Patrice S. Drew, Department of Health and Human Services, Office of Inspector General, Congressional and Regulatory Affairs, at (202) 619-1368.Start Printed Page 19272

I. Introduction

This Special Fraud Alert addresses physician-owned entities that derive revenue from selling, or arranging for the sale of, implantable medical devices ordered by their physician-owners for use in procedures the physician-owners perform on their own patients at hospitals or ambulatory surgical centers (ASCs). These entities frequently are referred to as physician-owned distributorships, or “PODs.” [1] The Office of Inspector General (OIG) has issued a number of guidance documents on the general subject of physician investments in entities to which they refer, including the 1989 Special Fraud Alert on Joint Venture Arrangements [2] and various other publications. OIG also provided guidance specifically addressing physician investments in medical device manufacturers and distributors in an October 6, 2006 letter.[3] In that letter, we noted “the strong potential for improper inducements between and among the physician investors, the entities, device vendors, and device purchasers” and stated that such ventures “should be closely scrutinized under the fraud and abuse laws.” [4] This Special Fraud Alert focuses on the specific attributes and practices of PODs that we believe produce substantial fraud and abuse risk and pose dangers to patient safety.

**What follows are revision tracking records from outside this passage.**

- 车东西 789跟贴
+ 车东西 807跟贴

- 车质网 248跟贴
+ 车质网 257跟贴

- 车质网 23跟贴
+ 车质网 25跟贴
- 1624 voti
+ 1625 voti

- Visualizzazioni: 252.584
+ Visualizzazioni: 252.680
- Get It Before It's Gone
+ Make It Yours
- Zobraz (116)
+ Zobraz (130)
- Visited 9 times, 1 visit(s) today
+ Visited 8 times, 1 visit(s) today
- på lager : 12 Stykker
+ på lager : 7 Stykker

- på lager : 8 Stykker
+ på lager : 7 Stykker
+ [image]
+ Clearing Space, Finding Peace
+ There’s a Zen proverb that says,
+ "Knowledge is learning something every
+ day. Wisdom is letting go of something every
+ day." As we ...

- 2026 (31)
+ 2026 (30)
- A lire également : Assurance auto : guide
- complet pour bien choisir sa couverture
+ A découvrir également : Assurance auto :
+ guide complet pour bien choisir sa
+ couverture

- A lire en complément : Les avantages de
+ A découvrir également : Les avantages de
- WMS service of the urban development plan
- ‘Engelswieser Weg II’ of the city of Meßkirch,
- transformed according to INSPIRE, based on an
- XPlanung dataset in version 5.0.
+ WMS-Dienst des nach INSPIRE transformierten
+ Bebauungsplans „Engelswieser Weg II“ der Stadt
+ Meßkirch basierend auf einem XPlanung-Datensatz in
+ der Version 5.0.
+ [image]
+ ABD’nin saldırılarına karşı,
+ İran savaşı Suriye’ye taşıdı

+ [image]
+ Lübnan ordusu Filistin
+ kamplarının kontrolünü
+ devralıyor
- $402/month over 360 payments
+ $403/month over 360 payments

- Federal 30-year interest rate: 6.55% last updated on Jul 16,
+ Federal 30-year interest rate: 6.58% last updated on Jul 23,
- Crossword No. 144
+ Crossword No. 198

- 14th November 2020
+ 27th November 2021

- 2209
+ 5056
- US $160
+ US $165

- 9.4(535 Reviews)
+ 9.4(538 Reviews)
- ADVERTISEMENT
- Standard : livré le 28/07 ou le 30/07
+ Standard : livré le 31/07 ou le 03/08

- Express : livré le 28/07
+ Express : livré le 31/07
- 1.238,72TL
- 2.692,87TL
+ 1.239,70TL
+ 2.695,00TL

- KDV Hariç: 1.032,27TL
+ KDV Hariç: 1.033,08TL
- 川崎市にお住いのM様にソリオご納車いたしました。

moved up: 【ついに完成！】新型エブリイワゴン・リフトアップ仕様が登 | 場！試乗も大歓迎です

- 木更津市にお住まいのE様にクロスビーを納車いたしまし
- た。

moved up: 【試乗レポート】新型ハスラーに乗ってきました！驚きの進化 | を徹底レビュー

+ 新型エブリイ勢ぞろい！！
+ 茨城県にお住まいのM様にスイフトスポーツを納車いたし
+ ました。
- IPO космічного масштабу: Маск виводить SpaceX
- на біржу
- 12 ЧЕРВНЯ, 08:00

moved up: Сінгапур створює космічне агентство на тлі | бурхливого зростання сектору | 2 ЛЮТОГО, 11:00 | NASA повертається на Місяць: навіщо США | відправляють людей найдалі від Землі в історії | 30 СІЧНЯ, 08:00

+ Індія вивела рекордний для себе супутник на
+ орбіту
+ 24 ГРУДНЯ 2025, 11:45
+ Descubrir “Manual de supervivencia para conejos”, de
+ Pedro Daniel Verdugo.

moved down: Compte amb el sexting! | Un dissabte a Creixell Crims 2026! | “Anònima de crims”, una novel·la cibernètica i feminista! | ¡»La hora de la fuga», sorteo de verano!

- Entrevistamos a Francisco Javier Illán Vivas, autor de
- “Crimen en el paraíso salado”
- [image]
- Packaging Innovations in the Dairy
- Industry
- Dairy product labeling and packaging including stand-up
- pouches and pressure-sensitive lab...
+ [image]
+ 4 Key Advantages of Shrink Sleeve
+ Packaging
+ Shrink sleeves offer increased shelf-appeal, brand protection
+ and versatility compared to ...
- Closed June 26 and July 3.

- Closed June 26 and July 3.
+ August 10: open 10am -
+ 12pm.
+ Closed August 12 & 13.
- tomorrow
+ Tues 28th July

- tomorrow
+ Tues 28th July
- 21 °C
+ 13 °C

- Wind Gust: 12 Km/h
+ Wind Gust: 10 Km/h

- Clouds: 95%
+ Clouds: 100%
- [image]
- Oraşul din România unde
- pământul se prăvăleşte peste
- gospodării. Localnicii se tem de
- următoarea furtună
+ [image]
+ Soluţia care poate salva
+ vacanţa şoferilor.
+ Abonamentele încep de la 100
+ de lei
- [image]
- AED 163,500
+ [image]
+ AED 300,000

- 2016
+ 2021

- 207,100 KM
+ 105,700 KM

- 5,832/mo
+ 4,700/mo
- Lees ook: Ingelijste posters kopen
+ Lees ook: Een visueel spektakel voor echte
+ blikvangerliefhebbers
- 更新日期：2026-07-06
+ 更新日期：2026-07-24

II. The Anti-Kickback Statute

One purpose of the anti-kickback statute is to protect patients from inappropriate medical referrals or recommendations by health care professionals who may be unduly influenced by financial incentives. Section 1128B(b) of the Social Security Act (the Act) makes it a criminal offense to knowingly and willfully offer, pay, solicit, or receive any remuneration to induce, or in return for, referrals of items or services reimbursable by a Federal health care program. When remuneration is paid purposefully to induce or reward referrals of items or services payable by a Federal health care program, the anti-kickback statute is violated. By its terms, the statute ascribes criminal liability to parties on both sides of an impermissible “kickback” transaction. Violation of the statute constitutes a felony punishable by a maximum fine of $25,000, imprisonment up to 5 years, or both. Conviction will also lead to exclusion from Federal health care programs, including Medicare and Medicaid. OIG may also initiate administrative proceedings to exclude persons from the Federal health care programs or to impose civil money penalties for fraud, kickbacks, and other prohibited activities under sections 1128(b)(7) and 1128A(a)(7) of the Act.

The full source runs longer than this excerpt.